(Recorded data)
..............................
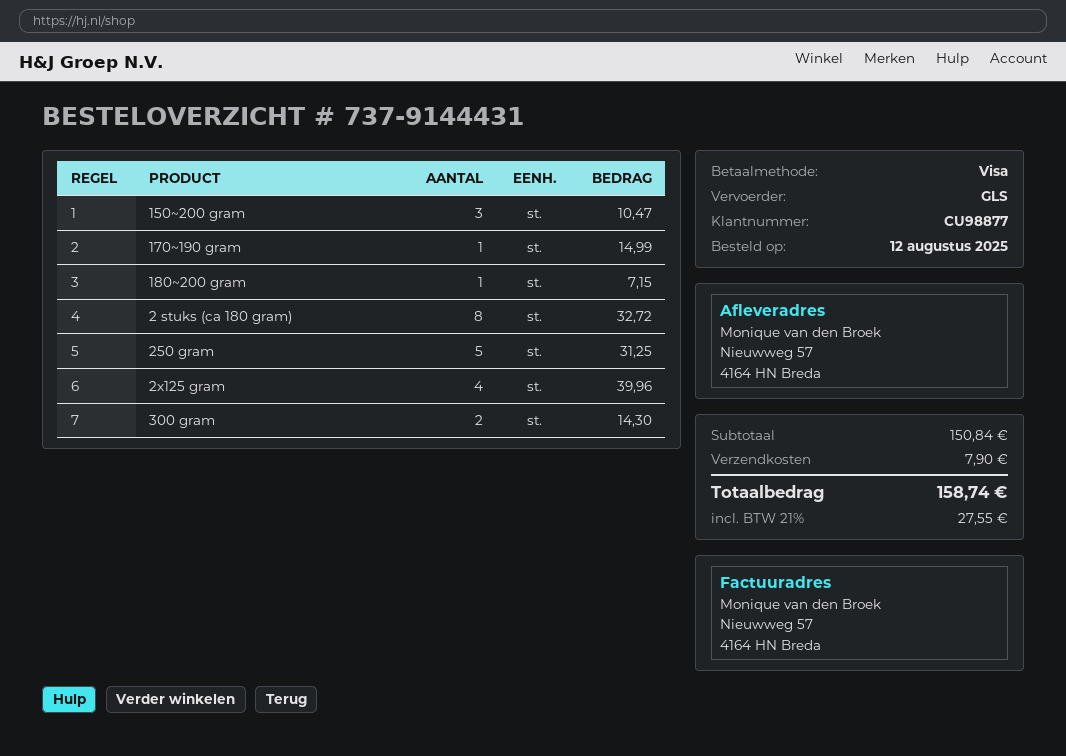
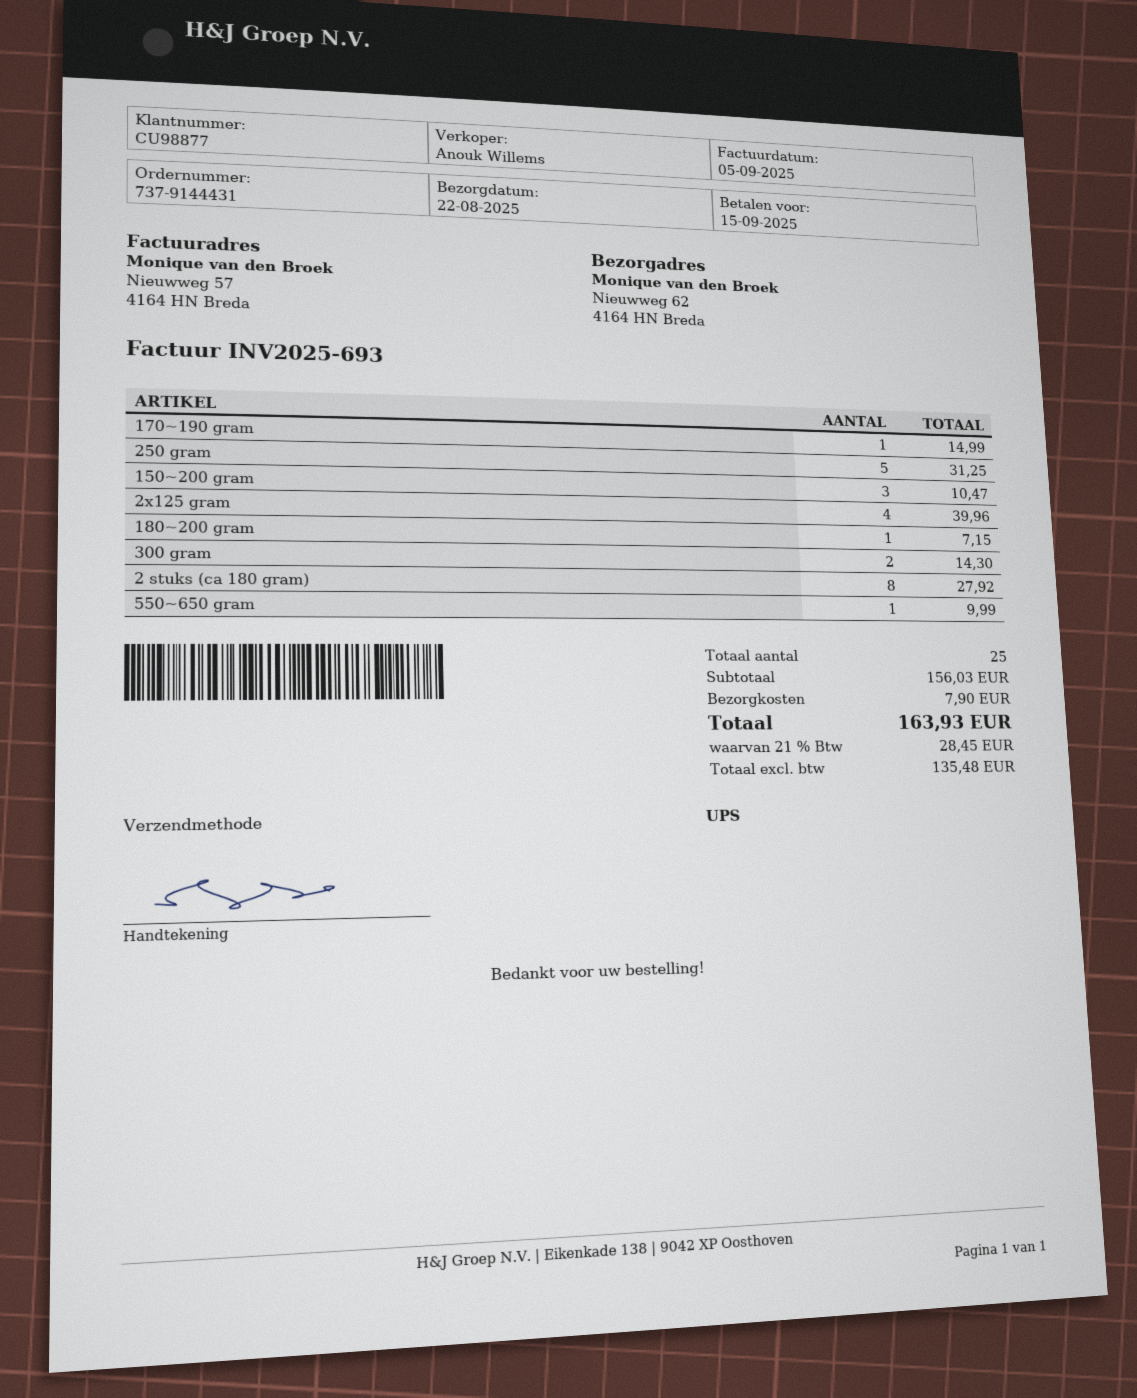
shipping method: GLS -> UPS
ship to: Nieuwweg 57, 4164 HN Breda -> Nieuwweg 62, 4164 HN Breda
2 stuks (ca 180 gram): 8 for 32.72 -> 8 for 27.92
550~650 gram: none -> 1 for 9.99
subtotal: 150.84 -> 156.03
tax: 21% = 27.55 -> 21% = 28.45
total: 158.74 -> 163.93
..............................
— WHAT YOU ARE ASKED TO DO —
Return, word for word, the lines from the one containing "ship to: Nieuwweg" through the end of the data above, both ends included, and nothing else.

— YOUR RESPONSE —
ship to: Nieuwweg 57, 4164 HN Breda -> Nieuwweg 62, 4164 HN Breda
2 stuks (ca 180 gram): 8 for 32.72 -> 8 for 27.92
550~650 gram: none -> 1 for 9.99
subtotal: 150.84 -> 156.03
tax: 21% = 27.55 -> 21% = 28.45
total: 158.74 -> 163.93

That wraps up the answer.